The newly freed Aung San Suu Kyi has been giving out cautious signals of what she plans to do now that she is back in sunlight. While her release from long detention was surely a seminal event not only for the people of her country but also for the rest of the world, it was how she intended to make use of her freedom that became an important question for many. Perhaps there was reason enough here for such a question. In her previous stints of fitful freedom, Ms. Suu Kyi’s refusal to go soft on the military junta ruling her country swiftly saw her back in lonely imprisonment. That as well as the feeling in a good many quarters that her idealism had all along been getting the better of her judgement may well have played a role in her present change of attitude. Where earlier she was vociferously in favour of outside nations clamping sanctions on her country unless the regime relented, now she appears to have shifted ground just a little.

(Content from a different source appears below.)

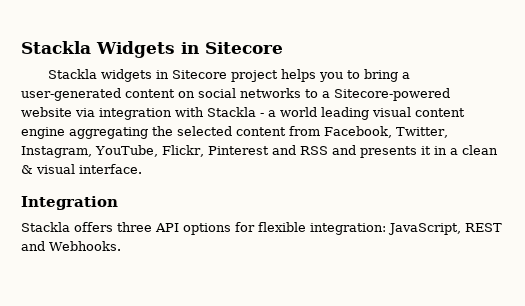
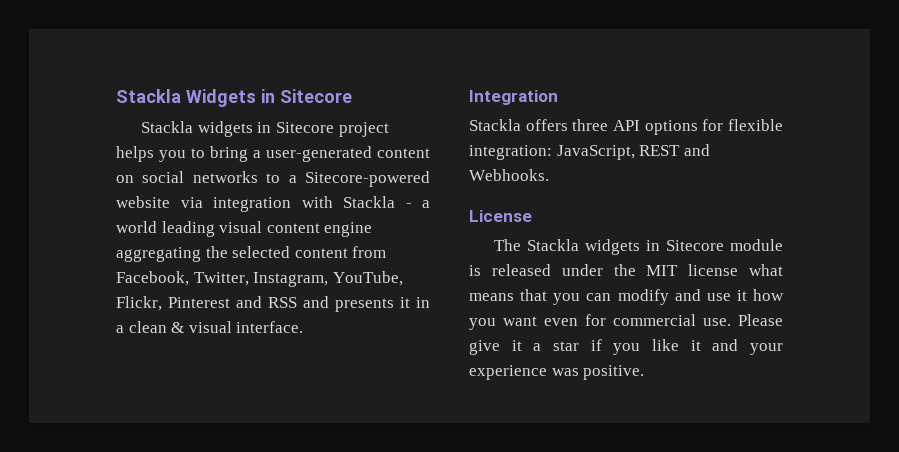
(121, 246) none -> [469,210,532,222] [494,239,783,255] [469,264,783,276] [469,289,784,305] [469,314,783,330] [469,339,783,355] [469,365,645,380] // License // The Stackla widgets in Sitecore module is released under the MIT license what means that you can modify and use it how you want even for commercial use. Please give it a star if you like it and your experience was positive.

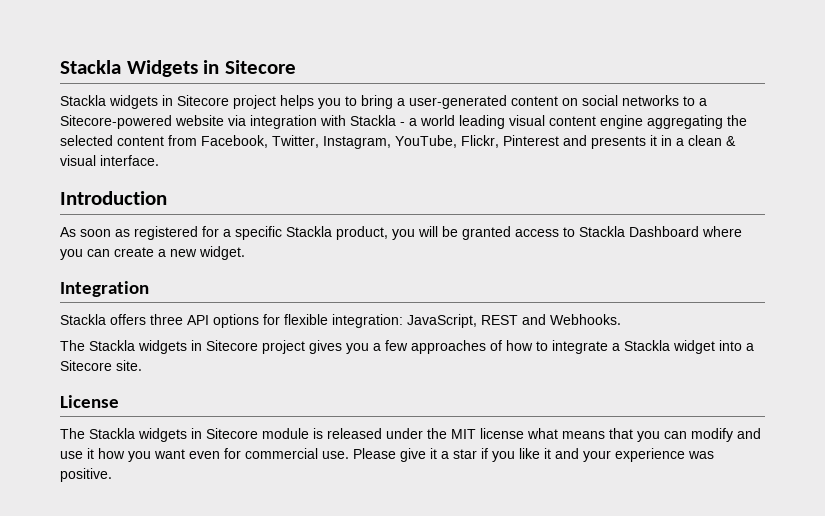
[268,296,329,308] RSS and -> (587, 140) none
(304, 327) none -> [60,191,167,205] [60,226,742,240] [60,246,245,260] // Introduction // As soon as registered for a specific Stackla product, you will be granted access to Stackla Dashboard where you can create a new widget.
(549, 175) none -> [60,340,754,354] [60,360,142,371] // The Stackla widgets in Sitecore project gives you a few approaches of how to integrate a Stackla widget into a Sitecore site.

And that shift has largely to do with how she perceives the role of the United States in an evolution towards democracy in her country. She does not believe any more that American engagement with the junta is ruinous for pluralism. The position fits in rather well with that adopted by the Obama administration, which clearly has come round to the idea that a dialogue, after all, with the military regime is better than a so far fruitless policy of isolation of it. One may quite be mystified by the way in which the military, in power since 1962, has hung on despite international condemnation of it. Sanctions have not worked, for the simple reason that a good number of nations, notably the country’s neighbours, have regularly maintained trade with Myanmar. That has certainly not earned the regime any respect. It has only demonstrated its entrenched nature. Such a reality now seems to have dawned on Suu Kyi, who has nevertheless urged Washington to keep its eyes open and remain alert about what happens from here on in Myanmar. Her emphasis on human rights is a sign that while she may be ready to change tactics in pursuit of her politics, her goal remains unflagging.
Ms. Suu Kyi must be encouraged in the careful moves she makes toward egging, by slow degrees, Myanmar toward democracy. The regime, for all its self-confidence generated by the recent ‘elections’, will need to engage not just with America but with Suu Kyi as well. The woman who led her party, the National League for Democracy (NLD), to a landslide electoral triumph in 1990, is in every sense Myanmar’s face to the outside world. It is for the Obama administration and other democratic nations to see that Aung San Suu Kyi remains the symbol of her people’s aspirations. And it is for Myanmar’s generals to make sure they do not again make the mistake of ignoring her. So far, she has refused to fade away or be silenced.